◆ **Given records**
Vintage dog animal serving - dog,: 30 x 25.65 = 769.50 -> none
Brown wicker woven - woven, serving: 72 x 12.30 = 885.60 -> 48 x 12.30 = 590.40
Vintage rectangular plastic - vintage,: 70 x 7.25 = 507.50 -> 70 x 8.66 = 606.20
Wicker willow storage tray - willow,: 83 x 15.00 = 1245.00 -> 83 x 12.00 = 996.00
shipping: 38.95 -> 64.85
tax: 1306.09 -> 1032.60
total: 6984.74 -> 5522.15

◆ **Aim of the task**
Look over the listing and return each line that holds "Vintage".

◆ **Finished task**
Vintage dog animal serving - dog,: 30 x 25.65 = 769.50 -> none
Vintage rectangular plastic - vintage,: 70 x 7.25 = 507.50 -> 70 x 8.66 = 606.20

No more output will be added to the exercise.